Supporting Survivors of Sexual Trauma
Taking Flight International

 Supporting Survivors of Sexual Trauma  Certification Course Overview 

 

Those who have experienced sexual violence suffer repercussions immediately and often long-term. These can include symptoms of trauma and post-traumatic stress including anxiety and panic attacks, flashbacks and dissociative responses, depression, nightmares, and other sleep disturbances, eating disorders, numbing of feelings, and an inability to have healthy and satisfying relationships, including intimate and sexually gratifying relationships.

While many who have experienced sexual violence believe they will experience these and other difficult symptoms for the remainder of their lives, it is important to recognize that healing of body, mind, emotion, and spirit is possible, and that healthy and satisfying relationships can be established and maintained.

The complicated grief and trauma resulting from sexual violence is covered in detail in this course, as are the counseling methods and skills required to support healing from this form of violence.

In this course, trauma-informed researched methods are paralleled with research supported alternate and complementary approaches used for personal healing and in professional setting with grieving and traumatized clients. These methods include energy-transfer-healing, therapeutic art, guided visualization, and nature work.

My personal and professional backgrounds have informed me that often the deepest pain of grief is experienced at a spiritual level. My experiences, and the reports from the hundreds of grieving clients I have worked with, indicate that once the spiritual wounds are healed, the mental, emotional, and physical effects of grief can be more rapidly, more effectively, and more easily, also healed. 

Within the context of this course, spirituality is described as a human being’s personal relationship to what is meaningful to him or her, and what gives direction and purpose to their life. The spiritual needs as identified by Carson and co-authors in Spiritual Dimensions of Nursing Practice are: the need for love, trust, hope, forgiveness, belonging, and meaning and purpose in life. According to these authors and other researchers, all people are considered to have a spiritual dimension regardless of if or how it is expressed or practiced. Spiritual distress is the suffering experienced when one or more of the spiritual needs are not met, as frequently happens during times of grief. 

 

 

Goals 

 

1) The primary goal of the Supporting Survivors of Sexual Trauma Certification Course is that learners gain the knowledge and skills necessary to work in a more wholistic way with individuals who are traumatized because they have experienced sexual violence.

2) Basic to this training is the belief that a therapeutic helper can bring another only as far along the healing process as he or she has already come. Based on this awareness, the second goal of this course is the opportunity for personal growth and healing for each course participant.

 

Objectives

 

During the teaching and learning experiences provided in this course you:

1) Gain advanced knowledge and relevant theory of the immediate and long-term effects of sexual trauma on the body, mind, emotion, and spirit.

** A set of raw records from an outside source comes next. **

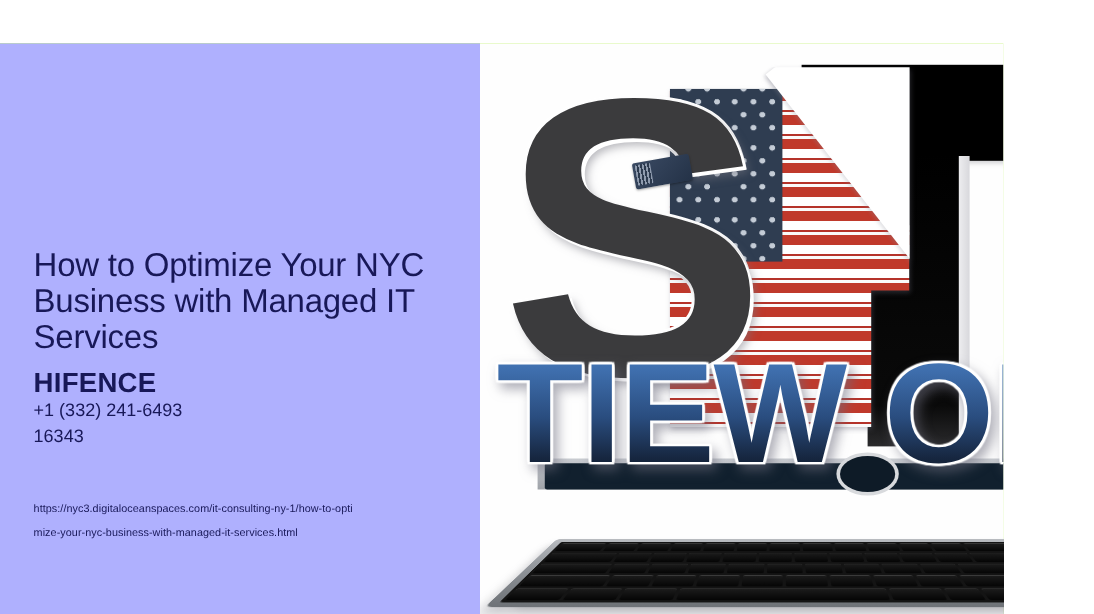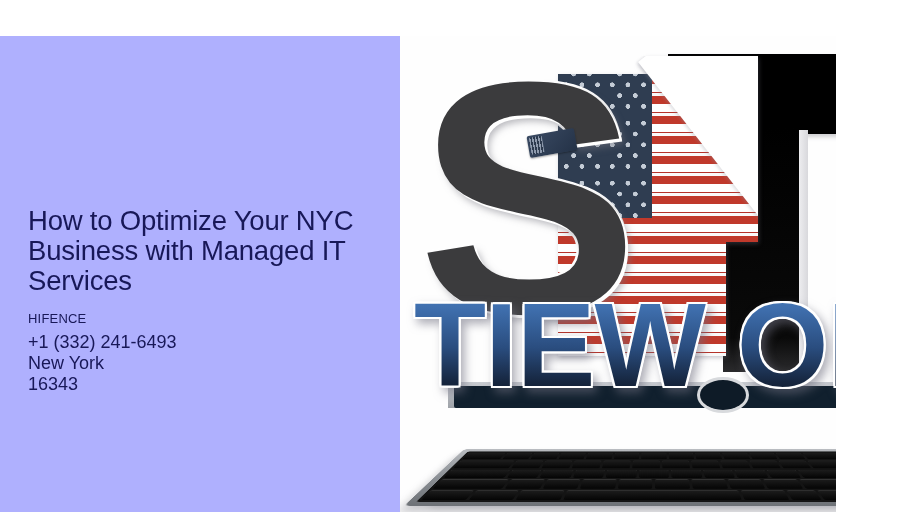"HIFENCE" .brand { font-size: 13px -> 23px; font-weight: 400 -> 700 }
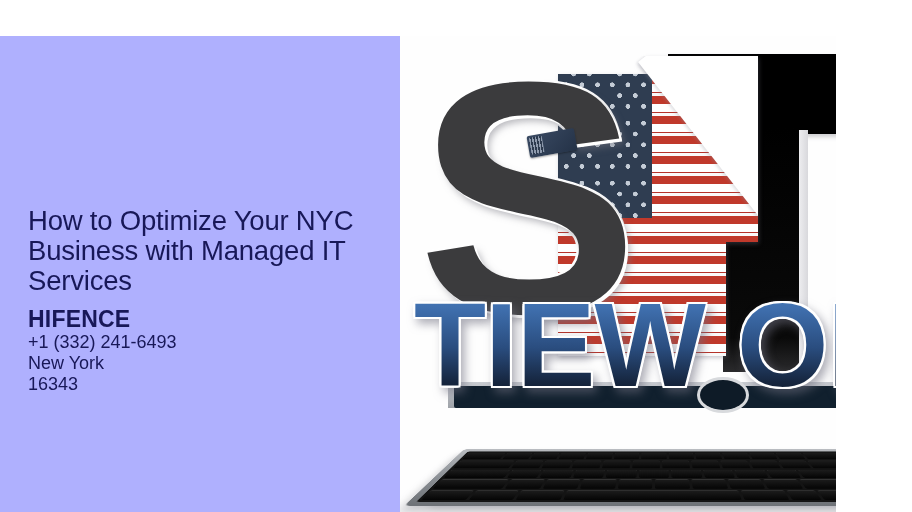"+1 (332) 241-6493" .contact-line { font-size: 18px -> 15px }
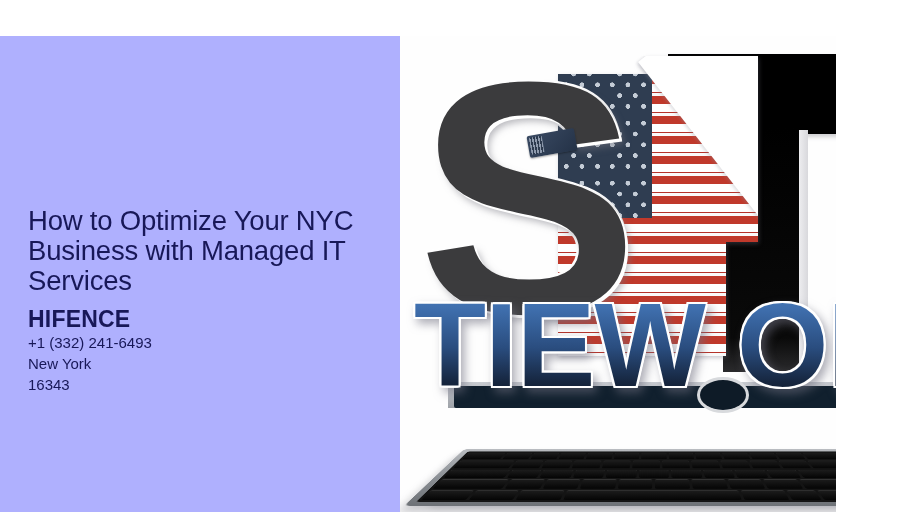"New York" div.contact-line { html: <div>New York</div> -> none }
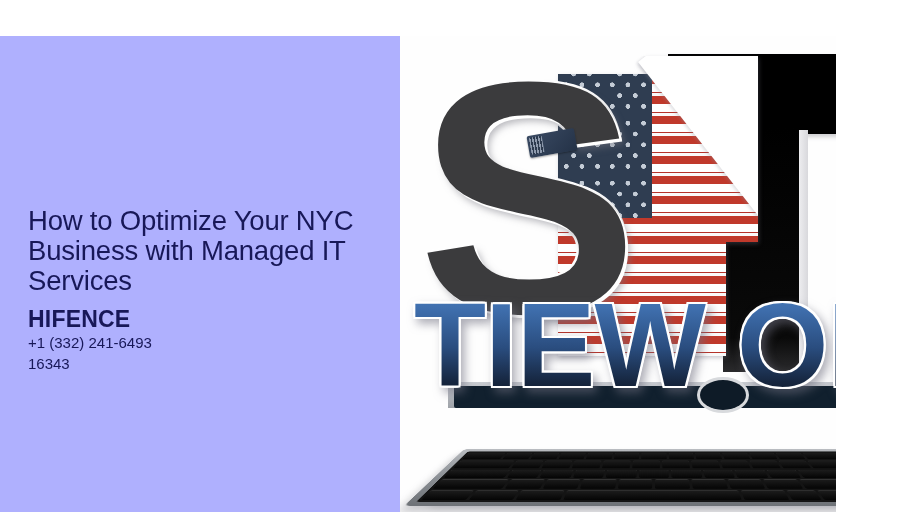"https://nyc3.digitaloceanspaces.com/it-c" div.url-block { html: none -> <div> <div>https://nyc3.digitaloceanspaces.com/it-consulting-ny-1/how-to-opti</div> <div>mize-your-nyc-business-with-managed-it-services.html</div> </div> }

2) Recognize the immediate and long-term grief reactions to sexual violence.

3) Examine the responses of the human brain and nervous system to trauma and post-traumatic stress and use strategies to heal these untoward responses.

4) Advance abilities to provide supportive counseling strategies.

5) Use alternative and complementary methods, including therapeutic art and guided visualization, nature, and energy work, to supplement healing.

 

Course Content

 

 

Methods 

 

The Methods used in this course build upon theories and practices that flow from holism, art as therapy, meditation and mindfulness, and ancient healing methods. Human and universal energy field theory and practices are incorporated, as are the theories and practices of grief and trauma counseling, mental health nursing, sociology, Gestalt therapy, Jungian, developmental, spiritual, and counseling psychology.

 

Educational Process

 

During this interactive and experiential certification course, learners examine in holistic ways the implications of supporting others during trauma and complicated grief. They explore the stressors inherent to supporting and counseling during emotionally intense experiences, and practice self-care to empower the counselor, and to enhance the counseling experience.

 

Required Resources 

  1.  Simington, J. (2022). Supporting Survivors of Sexual Trauma Certification Course Handbook. Edmonton, AB. Taking Flight International Corporation.
  2.  Simington J. (2011). Reintegrating Parts of the Self (audio recording). Edmonton, AB. Taking Flight Books.

Time Frame 

 

Forty hours of education and skill attainment are required for certification. Education hours include time for completion of assigned reading and the final written take-home exam.